BRIEF DESCRIPTION OF THE DRAWINGS

[0006] FIG. 1 is a simplified diagram of an automotive vehicle including an electronic battery monitor coupled to the battery of the vehicle.

[0007] FIG. 2 is a simplified schematic diagram of the battery monitor of FIG. 1.

[0008] FIG. 3 is a simplified block diagram showing battery test circuitry.

DETAILED DESCRIPTION OF ILLUSTRATIVE EMBODIMENTS

[0009] The present invention relates to battery testers and battery monitors. More specifically, the present invention relates to battery registration tools of the type used to store information in sensors and management systems of batteries used in automotive vehicles.

[0010] It is becoming commonplace for new cars to have battery sensors (monitors). These sensors measure voltage, current, and temperature. Furthermore, using these measurements, the sensors estimate the battery state of charge, state of health, and various other parameters. However, in order to do so, they require basic battery parameters to be programmed into the sensors. These parameters may include, but are not limited to the following:

• Rated Amp Hours of Capacity

• Rated CCA

• Peukert Number

• Battery chemistry, such as AGM or flooded

[0011] These sensors are typically programmed independently or through the vehicle. This is commonly known as "battery registration". However, in some instances, there may not be a verification performed to ensure that the parameters programmed into the sensor actually match the battery mounted in the car. If the battery parameters listed above do not match the battery that is physically mounted in the car, then state of charge, state of health, and other calculations will be prone to error. Furthermore, if these parameters are not updated when a battery is changed, there is also an opportunity for error, especially if the replacement battery does not have the same characteristics as the original battery.

[0012] An additional consideration is that often times the rudimentary state of charge and state of health algorithms included in the battery sensors may become less accurate as batteries age. This is another source for error.

[0013] A third consideration is that battery registration is commonly done through the OBDII databus of the vehicle. Due to variations in the way each manufacturer programs its vehicles, and even variations within the same manufacturer for different vehicle models and model years, the battery registration process is different from vehicle to vehicle. This complicates the process across a wide variety of vehicles.

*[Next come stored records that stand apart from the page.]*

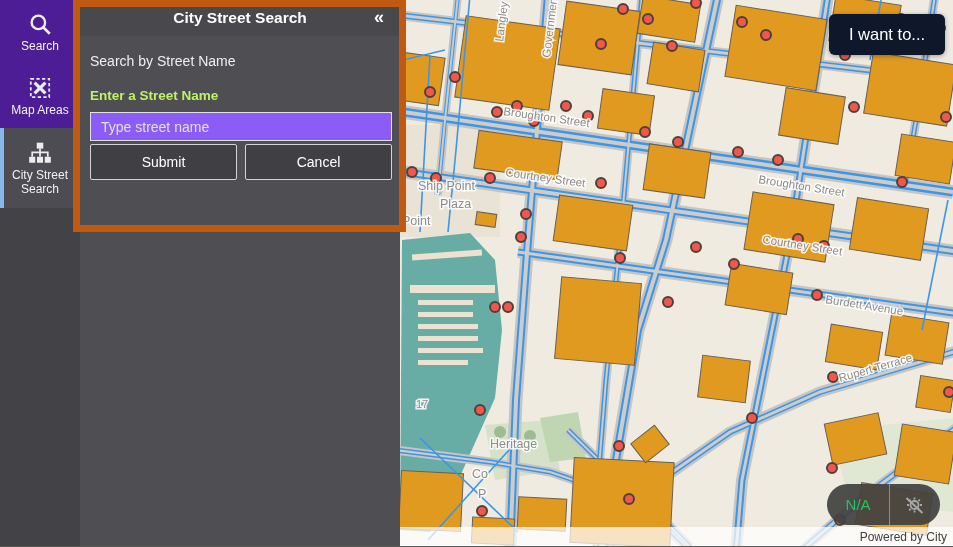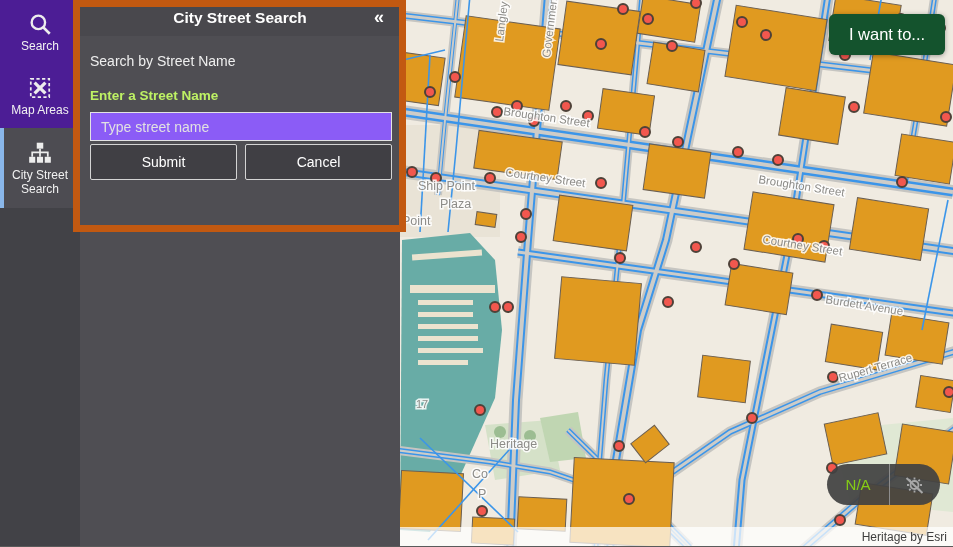"I want to..." #iwt-btn { background: #14532d -> #0f172a }
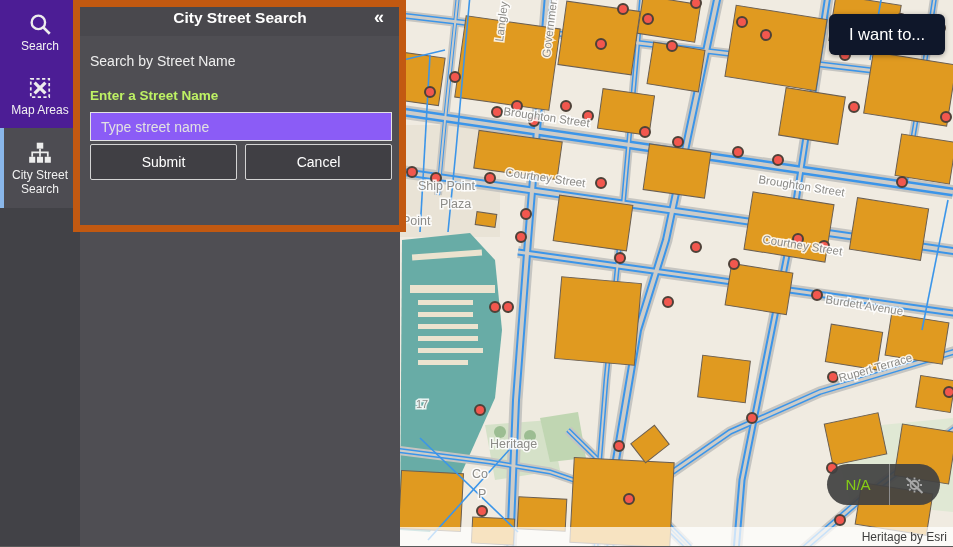"N/A" #scale-pill { color: #84cc16 -> #22c55e; top: 464px -> 484px }
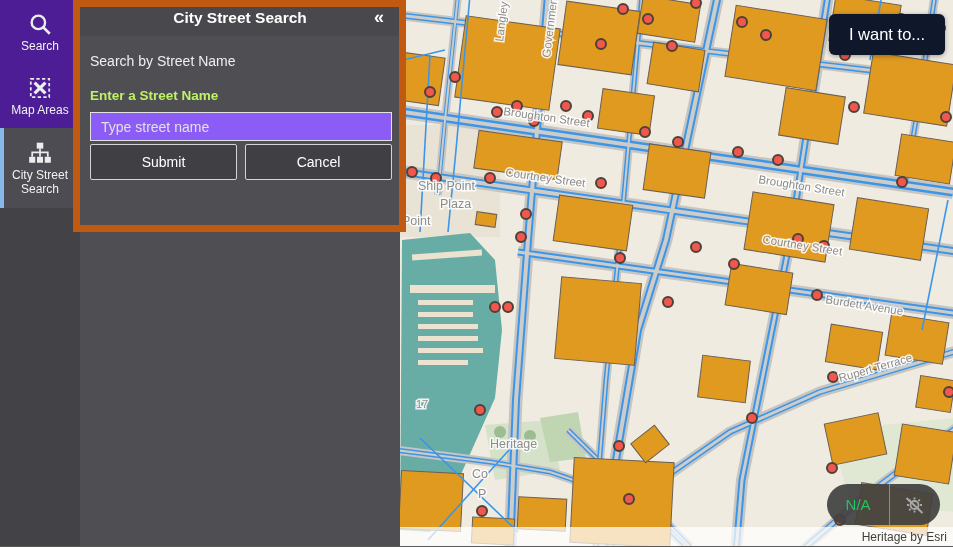"Heritage by Esri" span { text: Heritage by Esri -> Powered by City }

[0014] In one aspect, the present invention provides a new type of service tool or an enhancement to existing service tools. A battery tester is provided that can also program battery sensors (monitors), thereby reducing the opportunity for errors in the battery registration process. In one specific example, an operator enters the battery parameters into a battery maintenance tool. Next a battery test is performed to ensure that the battery meets manufacturer's recommendations. Upon receiving a positive test result, the operator may then program the applicable parameters into the battery sensor. This ensures that the battery sensor is properly programmed. Because the sensor is programmed directly, without the need to go through the OBDII databus of the vehicle, vehicle specific protocols are not necessary. Furthermore, this also allows the opportunity to use more accurate battery tester algorithms and techniques than a simple voltage -based algorithm which is commonly used in standard battery sensors. An improved algorithm may also be programmed into the vehicle at the same time that battery registration process is performed.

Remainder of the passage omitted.